• [TASK DATA]:
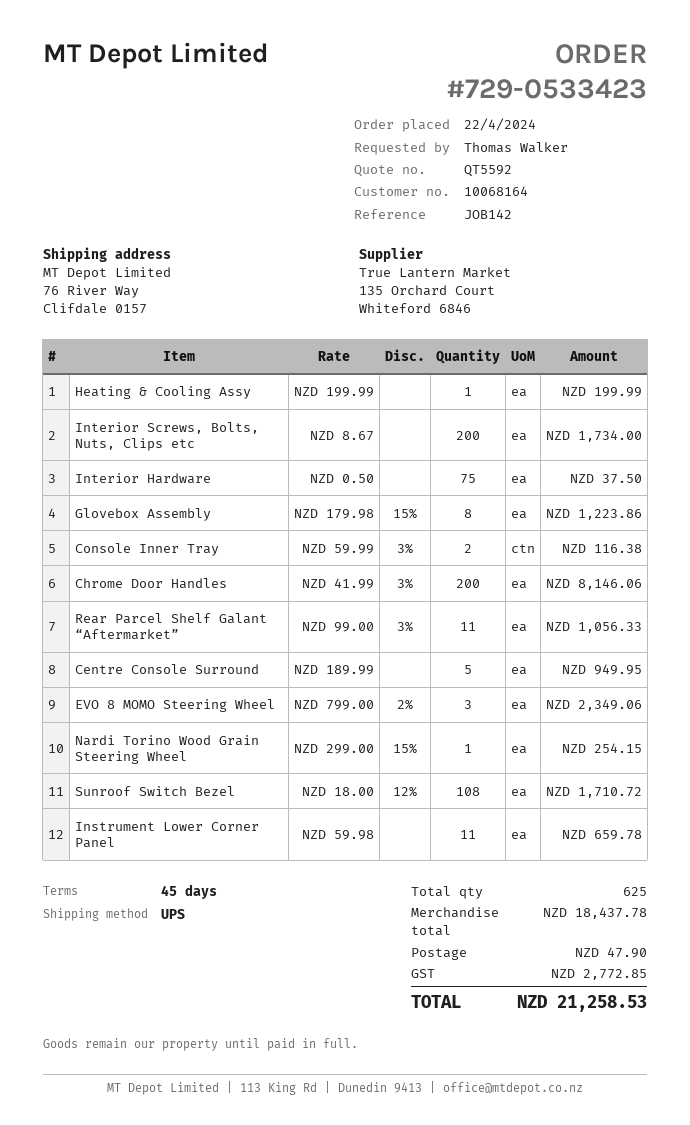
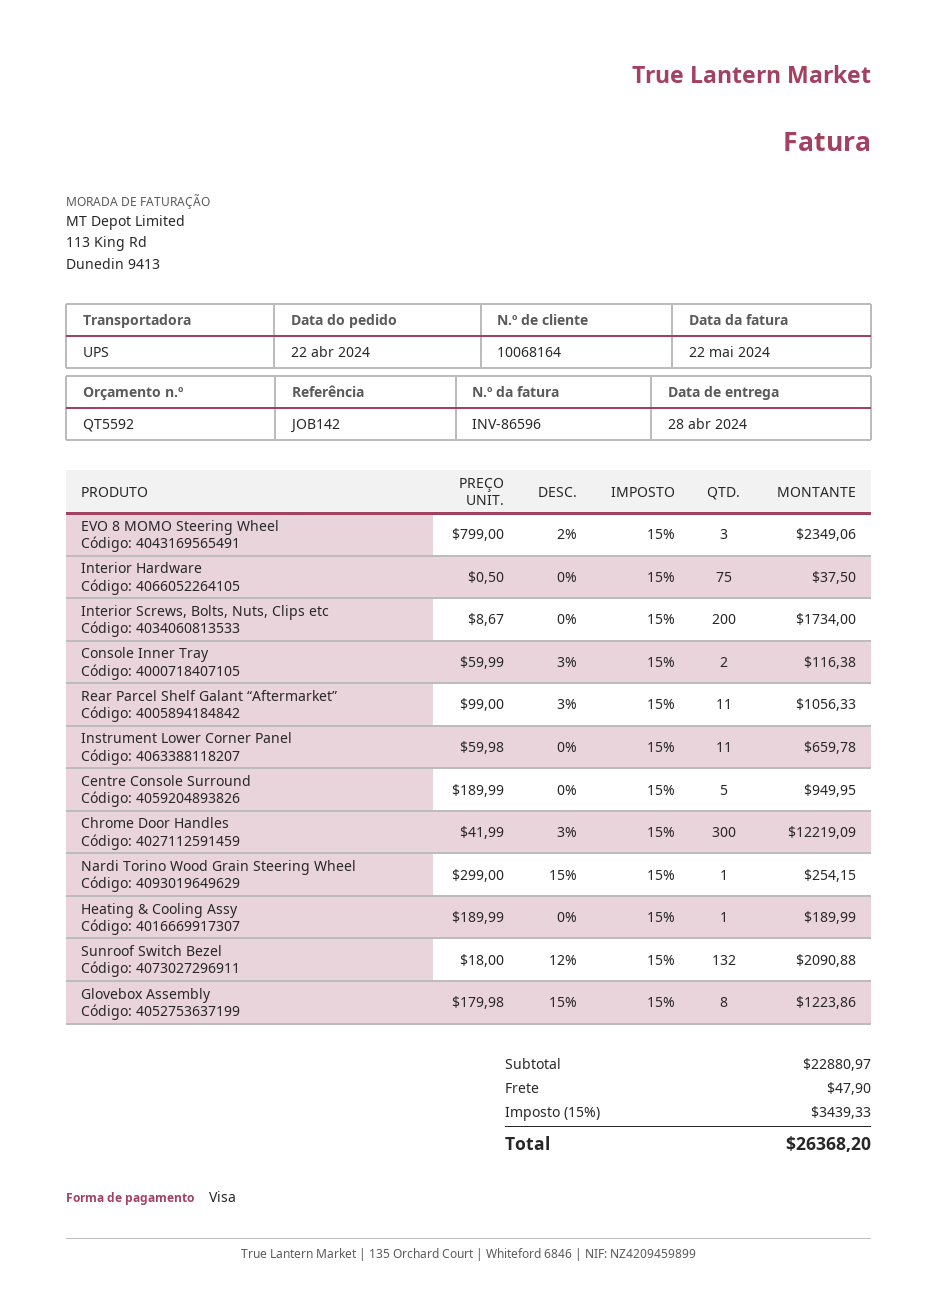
Heating & Cooling Assy: 1 x 199.99 = 199.99 -> 1 x 189.99 = 189.99
Chrome Door Handles: 200 x 41.99 - 3% = 8146.06 -> 300 x 41.99 - 3% = 12219.09
Sunroof Switch Bezel: 108 x 18.00 - 12% = 1710.72 -> 132 x 18.00 - 12% = 2090.88
subtotal: 18437.78 -> 22880.97
tax: 2772.85 -> 3439.33
total: 21258.53 -> 26368.20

• [PROMPT]: No pictures, please. Output the listing above exactly as it stands.

• [EXERCISE SOLUTION]:
Heating & Cooling Assy: 1 x 199.99 = 199.99 -> 1 x 189.99 = 189.99
Chrome Door Handles: 200 x 41.99 - 3% = 8146.06 -> 300 x 41.99 - 3% = 12219.09
Sunroof Switch Bezel: 108 x 18.00 - 12% = 1710.72 -> 132 x 18.00 - 12% = 2090.88
subtotal: 18437.78 -> 22880.97
tax: 2772.85 -> 3439.33
total: 21258.53 -> 26368.20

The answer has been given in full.